WORK TASK
Print the listing below a second time, exactly, and omit its images.

EXERCISE INPUTS
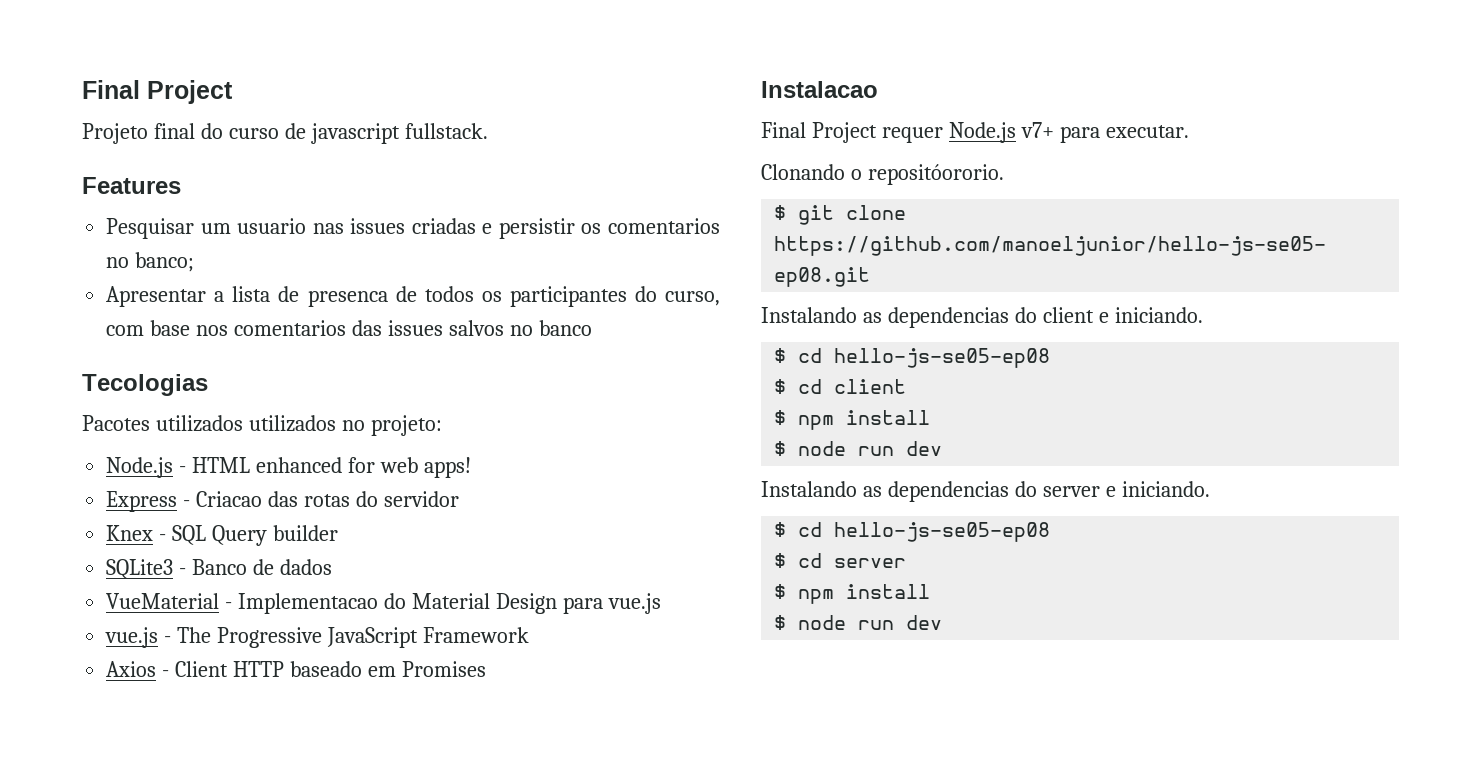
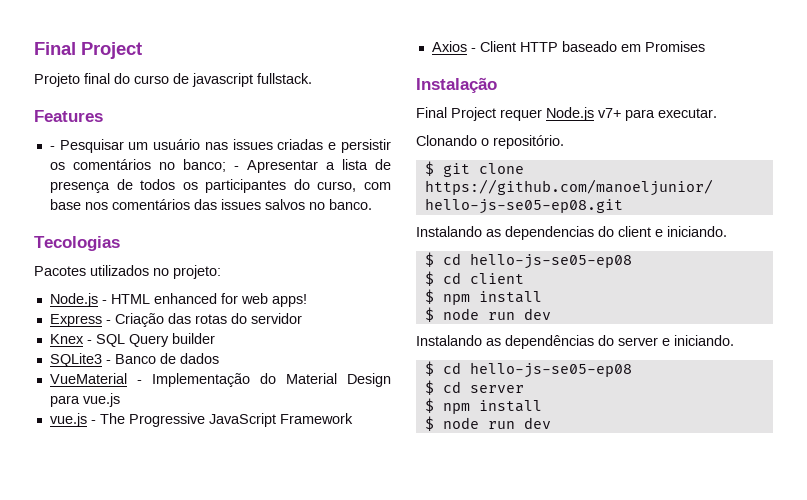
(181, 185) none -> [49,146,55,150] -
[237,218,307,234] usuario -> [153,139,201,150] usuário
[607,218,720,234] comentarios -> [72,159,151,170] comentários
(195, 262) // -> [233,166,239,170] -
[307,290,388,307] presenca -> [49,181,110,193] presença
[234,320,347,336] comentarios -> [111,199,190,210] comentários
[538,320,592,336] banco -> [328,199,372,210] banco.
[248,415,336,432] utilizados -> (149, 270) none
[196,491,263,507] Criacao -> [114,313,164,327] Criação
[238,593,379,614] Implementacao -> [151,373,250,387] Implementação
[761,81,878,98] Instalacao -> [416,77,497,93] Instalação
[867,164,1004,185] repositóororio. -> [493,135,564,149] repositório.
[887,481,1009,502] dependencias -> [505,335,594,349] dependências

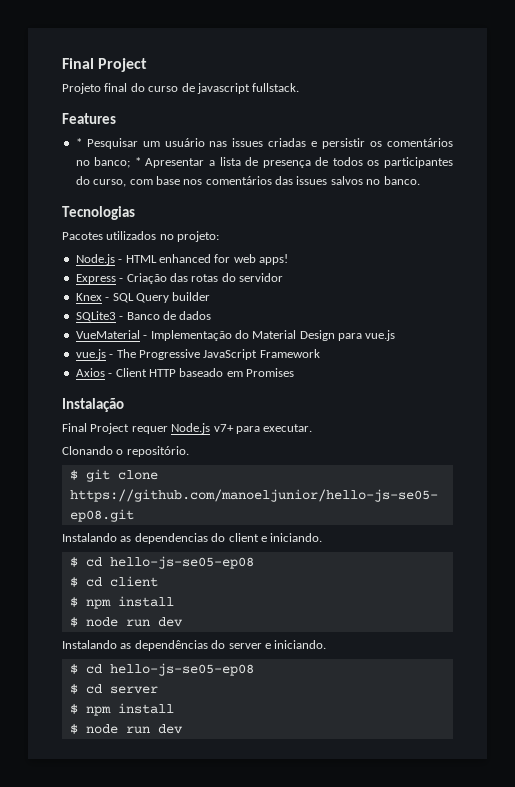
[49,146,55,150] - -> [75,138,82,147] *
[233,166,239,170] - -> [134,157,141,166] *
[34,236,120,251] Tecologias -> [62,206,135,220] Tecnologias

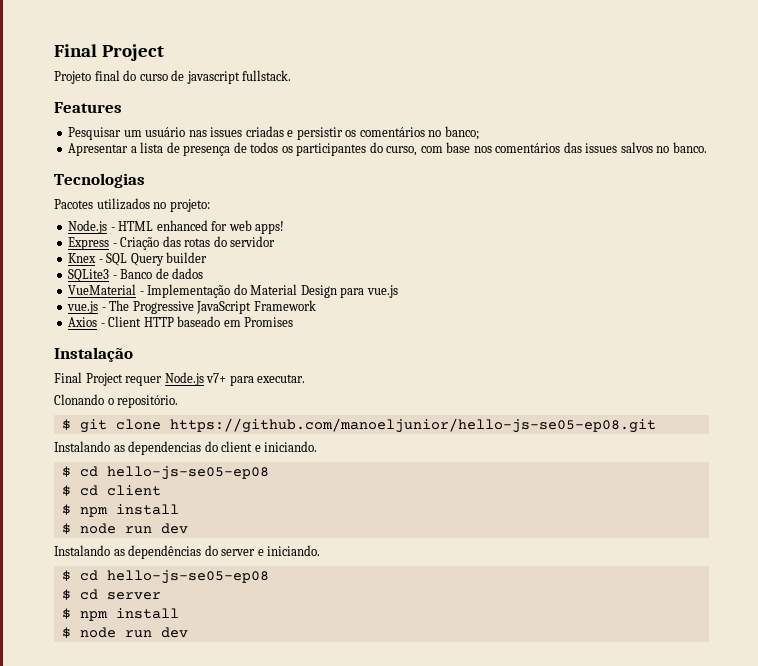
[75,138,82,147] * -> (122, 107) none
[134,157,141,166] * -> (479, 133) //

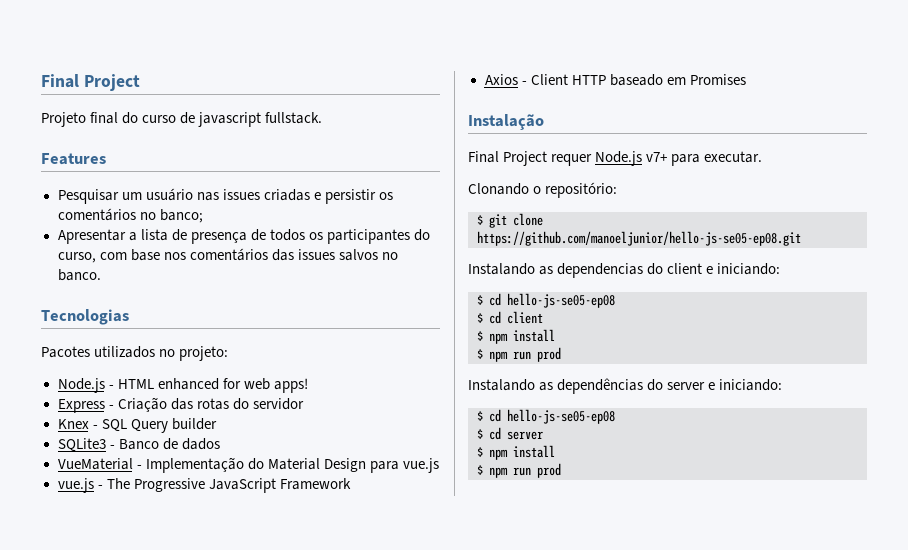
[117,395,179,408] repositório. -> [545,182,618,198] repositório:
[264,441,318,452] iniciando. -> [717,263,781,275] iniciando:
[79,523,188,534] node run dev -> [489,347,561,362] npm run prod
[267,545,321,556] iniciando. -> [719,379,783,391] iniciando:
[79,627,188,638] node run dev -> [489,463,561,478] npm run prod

RESULT BELOW
(181, 185) none -> [49,146,55,150] -
[237,218,307,234] usuario -> [153,139,201,150] usuário
[607,218,720,234] comentarios -> [72,159,151,170] comentários
(195, 262) // -> [233,166,239,170] -
[307,290,388,307] presenca -> [49,181,110,193] presença
[234,320,347,336] comentarios -> [111,199,190,210] comentários
[538,320,592,336] banco -> [328,199,372,210] banco.
[248,415,336,432] utilizados -> (149, 270) none
[196,491,263,507] Criacao -> [114,313,164,327] Criação
[238,593,379,614] Implementacao -> [151,373,250,387] Implementação
[761,81,878,98] Instalacao -> [416,77,497,93] Instalação
[867,164,1004,185] repositóororio. -> [493,135,564,149] repositório.
[887,481,1009,502] dependencias -> [505,335,594,349] dependências

[49,146,55,150] - -> [75,138,82,147] *
[233,166,239,170] - -> [134,157,141,166] *
[34,236,120,251] Tecologias -> [62,206,135,220] Tecnologias

[75,138,82,147] * -> (122, 107) none
[134,157,141,166] * -> (479, 133) //

[117,395,179,408] repositório. -> [545,182,618,198] repositório:
[264,441,318,452] iniciando. -> [717,263,781,275] iniciando:
[79,523,188,534] node run dev -> [489,347,561,362] npm run prod
[267,545,321,556] iniciando. -> [719,379,783,391] iniciando:
[79,627,188,638] node run dev -> [489,463,561,478] npm run prod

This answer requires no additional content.